What can Reactive Streams offer EE4J?

时间:2021-04-10 23:54:40

https://developer.lightbend.com/blog/2018-02-06-reactive-streams-ee4j/index.html

By James Roper (@jroper), February 6, 2018

In my current role at Lightbend I’m investigating and pursuing opportunities where Reactive Streams can make the lives of EE4J (the new Java EE) developers better. In this blog post I’m going to share some of the ideas that we’ve had for Reactive Streams in EE4J, and how these ideas will benefit developers.

Reactive Streams was adopted by the JDK in the form of the java.util.concurrent.Flow API. It allows two different libraries that support asynchronous streaming to connect to each other, with well specified semantics about how each should behave, so that backpressure, completion, cancellation and error handling is predictably propagated between the two libraries. There is a rich ecosystem of open source libraries that support Reactive Streams, and since its inclusion in JDK9, there are a few in development implementations that are targetting the JDK, including the incubating JDK9 HTTP Client, and the Asynchronous Database Adapter (ADBA) effort that have also adopted it.

High level use case

Before I jump into the specific parts of EE4J where Reactive Streams would be useful, it’s worth talking about the overall picture. Reactive Streams is an integration API, or more specifically, a Service Provider Interface (SPI). It’s not intended that application developers implement the reactive streams interfaces directly themselves, rather, it is intended that the various streaming data sources and sinks provided by libraries, database connectors, clients and so on, implement reactive streams, so that application developers can then easily plumb those sources and sinks together.
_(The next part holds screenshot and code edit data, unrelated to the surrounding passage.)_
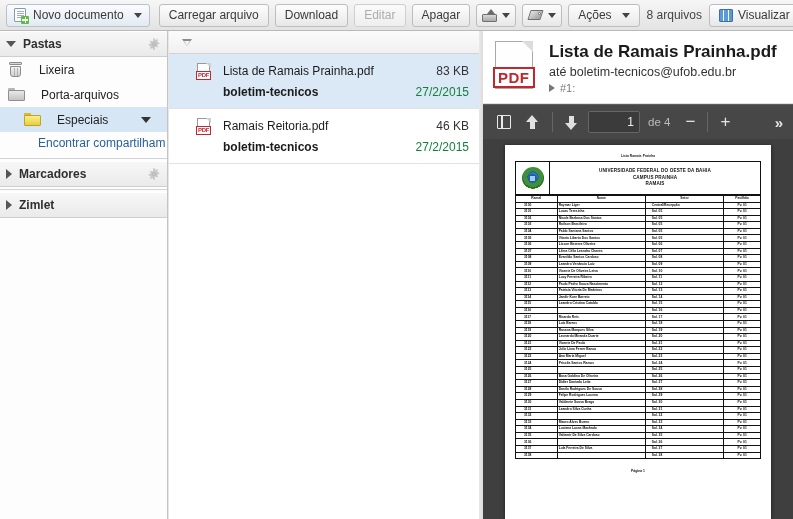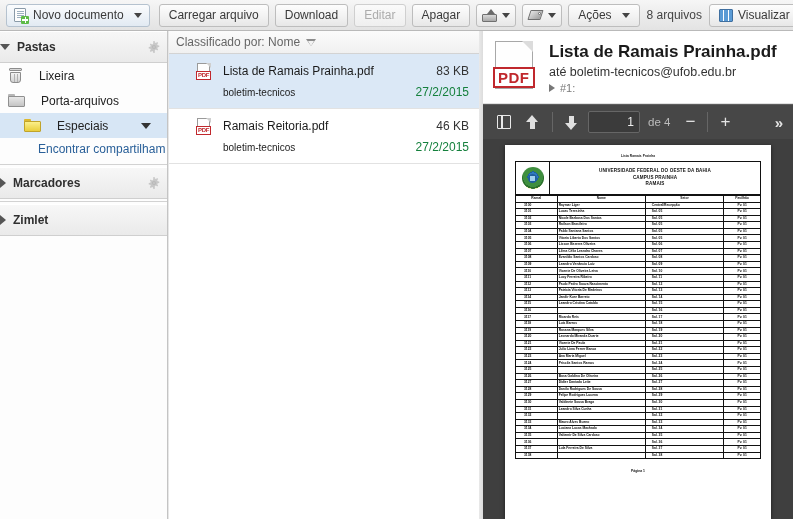"Pastas" .sec-head { height: 32px -> 26px; padding-left: 0 -> 6px }
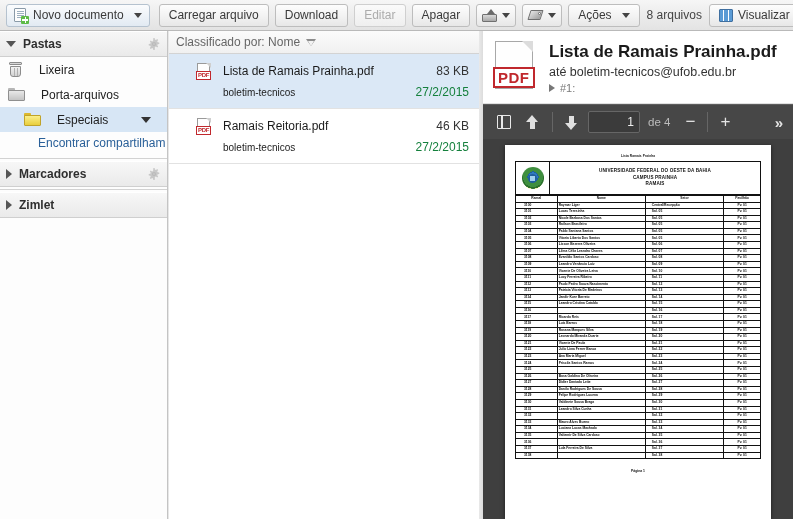"Classificado por: Nome" span { html: <span>Classificado por: Nome</span> -> none }
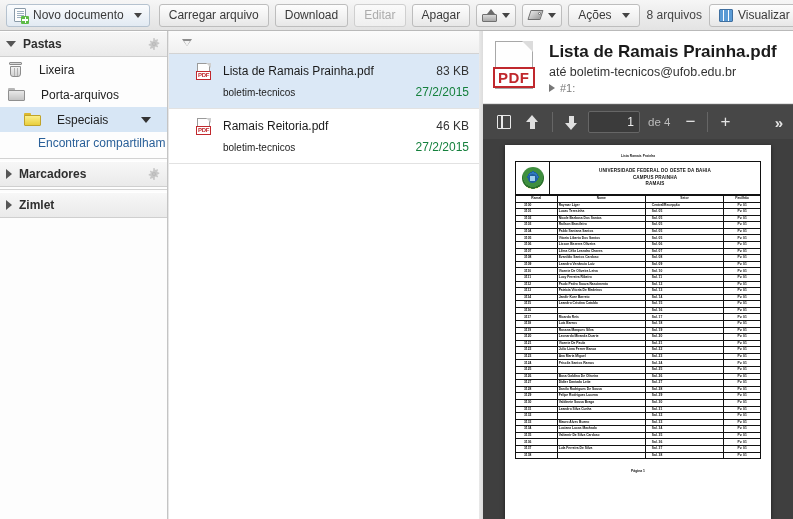"boletim-tecnicos" .file-owner { font-size: 10px -> 12px; font-weight: none -> bold }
Doing a quick off the top of my head count based on my knowledge of existing specs that do streaming in EE4J and the JDK, there exist no less than 10 different APIs that are offered by the various specs for streaming data either synchronously or asynchronously. These range from, of course, InputStream and OutputStream in the JDK, to NIO Channel’s, to the Servlet 3.1ReadListener and WriteListener extensions, to the JDBC ResultSet, JSR 356 @OnMessageannotations, Message Driven Beans and JMS, CDI events using @Observes, Java collectionStream and Iterator based APIs, and finally, the new JDK9 Flow API. Each of these APIs streams data in some way, and offers varying levels of capability - some are synchronous, some are asynchronus, some offer backpressure and some don’t, some have well defined error handling semantics and others don’t.

The problem arises when I want to connect two of these together. For example, if I want to emit CDI events on a WebSocket. Or if I want to plumb a stream of messages into a database. Or if I want to stream data from an HTTP client response to a servlet response. When the two APIs for streaming are different, then I have to write non trivial boiler plate code to connect them together. This even applies to connecting an InputStream and OutputStream, I can’t simply pass an InputStream to an OutputStream and say “here’s your source of data, write it”, I have to allocate a buffer, read and write in a loop making sure that I get the semantics and argument ordering correct, I have to ensure that I properly wrap things in try-with-resources blocks to ensure that things are cleaned up correctly even when there are errors, and so on. And all this for what should be the simplest of all use cases.

It gets even more complex when we start integrating asynchronous APIs. What if the source is producing too much data for the sink, how do I tell the source to slow down? In some cases, the API’s don’t even offer a backpressure mechanism, in others, they do, but the mechanisms differ, we have interest based event APIs like NIO, we have on ready callback based APIs like Servlet 3.1, and we have token based backpressure APIs like JDK9 Flow. Connecting these together, especially given that these asynchronous APIs require concurrent programming, is unreasonable to expect application developers to implement and maintain for each permutation of APIs that need to interoperate.

And so the high level reason for supporting Reactive Streams in EE4J is in two parts. Firstly, it facilitates integration of EE4J APIs with each other. Secondly, it facilitates integration of EE4J APIs with third party libraries. To connect a Reactive Streams publisher to a Reactive Streams Subscriber is one line of code, publisher.subscribe(subscriber);, and in this single line of code, a developer can be confident that data flow, backpressure, completion handling and error handling are correctly handled.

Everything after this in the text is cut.